-RE: Smallest production HBase cluster
Vincent Barat 2010-07-23, 07:57
We run a similar 3 nodes cluster on AWS large instances (8GB ram). We do constant small writes into hbase (for logging) and constantly run m/r jobs at the same time on the same nodes (using pig). Once our regionservers have enough ram (-Xmx2048m in our case) they stay stable. This cluster has not failed since 6 months now, but hbase is not heavy loaded (only constant writes and sequential reads).

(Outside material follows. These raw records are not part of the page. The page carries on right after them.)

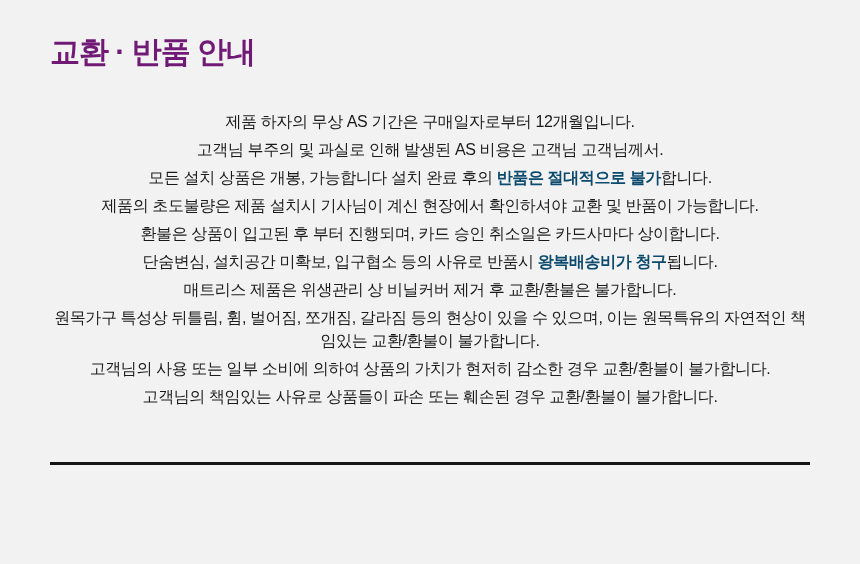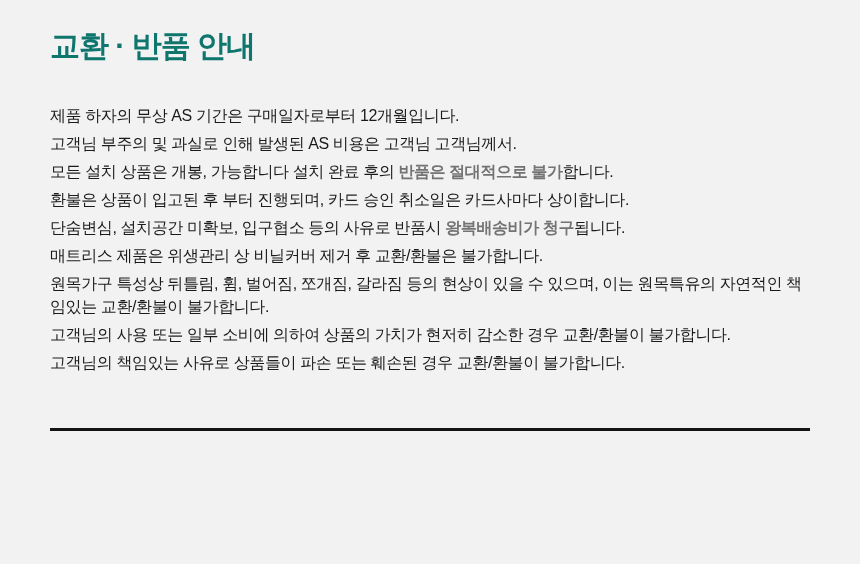--- a/index.html
+++ b/index.html
@@ -6,52 +6,53 @@
   body {
     width: 860px;
     height: 564px;
     background: #f2f2f3;
     color: #1a1a1a;
     font-family: "Liberation Sans", "DejaVu Sans", sans-serif;
     overflow: hidden;
   }
   .page { padding: 25px 50px 0 50px; }
   .title {
-    margin: 4px 0 42px 0;
+    margin: 10px 0 42px 0;
     font-size: 30px;
     line-height: 33px;
     font-weight: 800;
     letter-spacing: -1px;
-    color: #0f766e;
+    color: #701a75;
   }
-  .policy-list { width: 760px; }
+  .policy-list { width: 760px; text-align: center; }
   .policy-line {
     margin: 0 0 5px 0;
     font-size: 16px;
     line-height: 23px;
     letter-spacing: -0.4px;
     white-space: pre-line;
   }
-  .policy-line strong { font-weight: 700; color: #737373; }
+  .policy-line strong { font-weight: 700; color: #0c4a6e; }
   .divider {
     width: 760px;
     height: 3px;
     background: #141414;
     margin-top: 54px;
   }
 </style>
 </head>
 <body style="background: rgb(242, 242, 243); color: rgb(26, 26, 26);">
 
 <div class="page">
   <h1 class="title">교환 · 반품 안내</h1>
   <div class="policy-list">
       <p class="policy-line"><span>제품 하자의 무상 AS 기간은 구매일자로부터 12개월입니다.</span></p>
       <p class="policy-line"><span>고객님 부주의 및 과실로 인해 발생된 AS 비용은 고객님 고객님께서.</span></p>
       <p class="policy-line"><span>모든 설치 상품은 개봉, 가능합니다 설치 완료 후의 </span><strong>반품은 절대적으로 불가</strong><span>합니다.</span></p>
+      <p class="policy-line"><span>제품의 초도불량은 제품 설치시 기사님이 계신 현장에서 확인하셔야 교환 및 반품이 가능합니다.</span></p>
       <p class="policy-line"><span>환불은 상품이 입고된 후 부터 진행되며, 카드 승인 취소일은 카드사마다 상이합니다.</span></p>
       <p class="policy-line"><span>단숨변심, 설치공간 미확보, 입구협소 등의 사유로 반품시 </span><strong>왕복배송비가 청구</strong><span>됩니다.</span></p>
       <p class="policy-line"><span>매트리스 제품은 위생관리 상 비닐커버 제거 후 교환/환불은 불가합니다.</span></p>
       <p class="policy-line"><span>원목가구 특성상 뒤틀림, 휨, 벌어짐, 쪼개짐, 갈라짐 등의 현상이 있을 수 있으며, 이는 원목특유의 자연적인 책임있는 교환/환불이 불가합니다.</span></p>
       <p class="policy-line"><span>고객님의 사용 또는 일부 소비에 의하여 상품의 가치가 현저히 감소한 경우 교환/환불이 불가합니다.</span></p>
       <p class="policy-line"><span>고객님의 책임있는 사유로 상품들이 파손 또는 훼손된 경우 교환/환불이 불가합니다.</span></p>
     </div>
   <div class="divider" style="background: rgb(20, 20, 20);"></div>
 </div>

Actually, because pig 's hbase loader is too slow, we first copy all logs into regular hdfs files before running m/r jobs. This greatly reduce the load on hbase. This also could allow us to separate the storage cluster from the m/r cluster, which can be a good idea provided that they don't scale the same way, but is a bad idea if your data are hudge.
Finally, even if I like the product a lot, I must say that hbase is THE MOST UNSTABLE PIECE of our backend. We never had any trouble with hdfs, m/r or pig, but we had LOTS of difficulties managing and tuning HBase the right way: there is definitively some work to do on reducing memory usage and increasing fiability.
We lost all of our data once because of a crash that lead to inconsistant data structure, but it was with hbase 0.20.2.
My position is that if hbase could be used on small nodes (2gb ram) reliably it would be the perfect product :-)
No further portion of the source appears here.